The Real Thing would be in the 40 biggest selling albums of 1990 in Australia (wedged bizarrely between Paul Simon’s The Rhythm Of The Saints and Rita MacNeil’s Reason To Believe) - the only alt-rock album in the chart. It’s a similar story in the end-of-year singles chart, with Epic at #22 (and the UK’s own alternative trailblazers The Stone Roses at #93 with Fool’s Gold).

Epic was a sign of things to come. They not only helped break down walls between genres, but led the underdog charge out of college radio and indie venues, and into commercial radio and arenas. The following year, REM, Ratcat, Hoodoo Gurus, Metallica and The Screaming Jets all made the best-selling albums list in Australia. In 1992, Nirvana and Red Hot Chili Peppers shine in the albums list, with Pearl Jam and Frente also hitting the singles best-sellers. The likes of Rage Against The Machine, Ween, Blind Melon, Radiohead, Lenny Kravitz, Soundgarden, The Cranberries, The Smashing Pumpkins, Silverchair, Crash Test Dummies, The Offspring, Beck, and Nine Inch Nails would soon follow into the ARIA charts - all very different bands with very different sounds, but all emblematic of what would be called ‘alt-rock’ or ‘alternative music’.

And Faith No More’s Epic broke that ground first.
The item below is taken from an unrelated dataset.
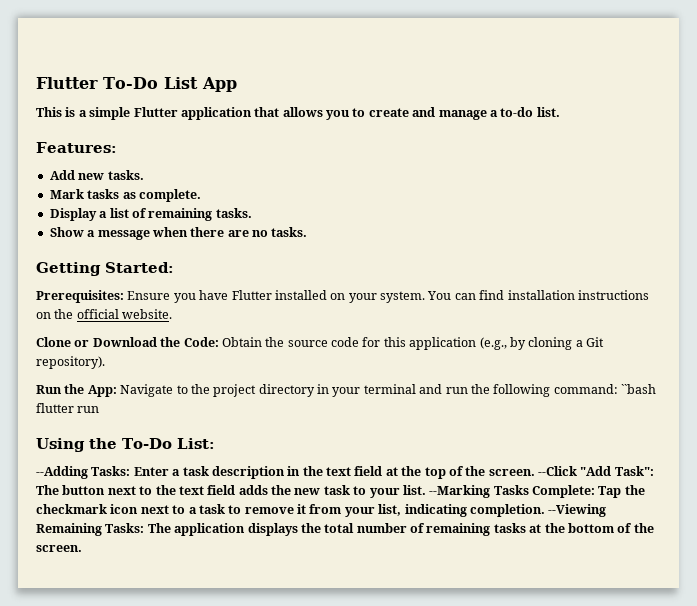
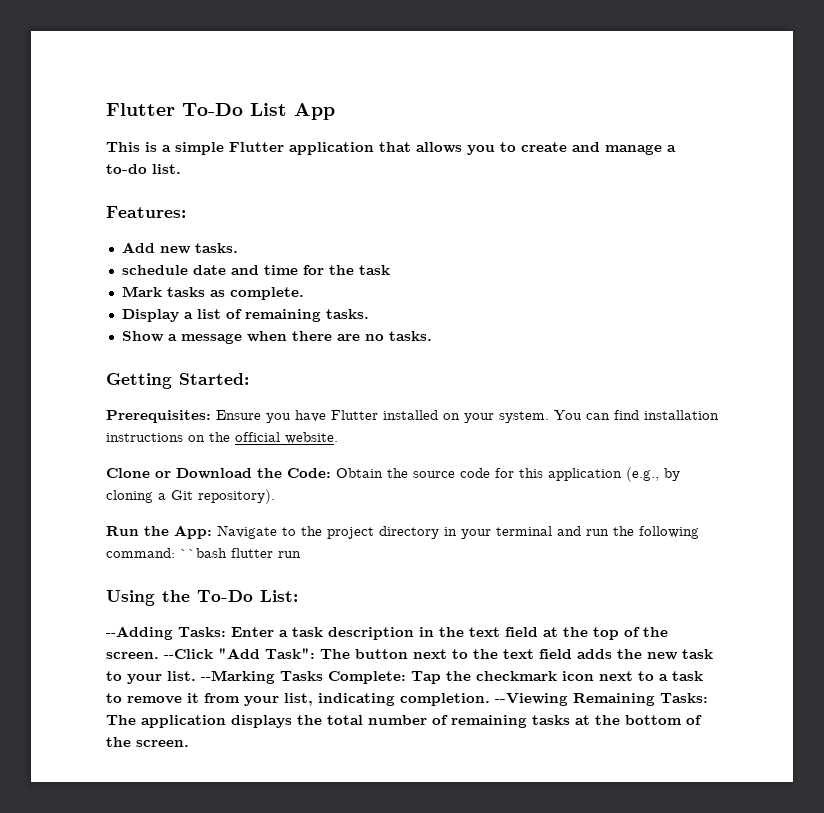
+ schedule date and time for the task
It would be their biggest hit in the US and see them unfairly regarded in some quarters as a one-hit wonder. In Australia, they would reach #1 again with their cover of The Commodores’ Easy, and crack the top 10 again with Ashes To Ashes. In the UK, they would finally sneak into the top 10 with the awesome Midlife Crisis.


Like most breakthrough hits, Faith No More would tire of Epic and stopped playing it within a few years of its release. It was also seen as sparking the love-it-or-hate-it funk-metal/nu-metal wave that gave us Korn and Limp Bizkit. But no matter how you slice it, Epic’s influence is indeed epic, and one that deserves recognition in the rock annals. Nothing quite like it had come before, and a lot that followed owed it a debt.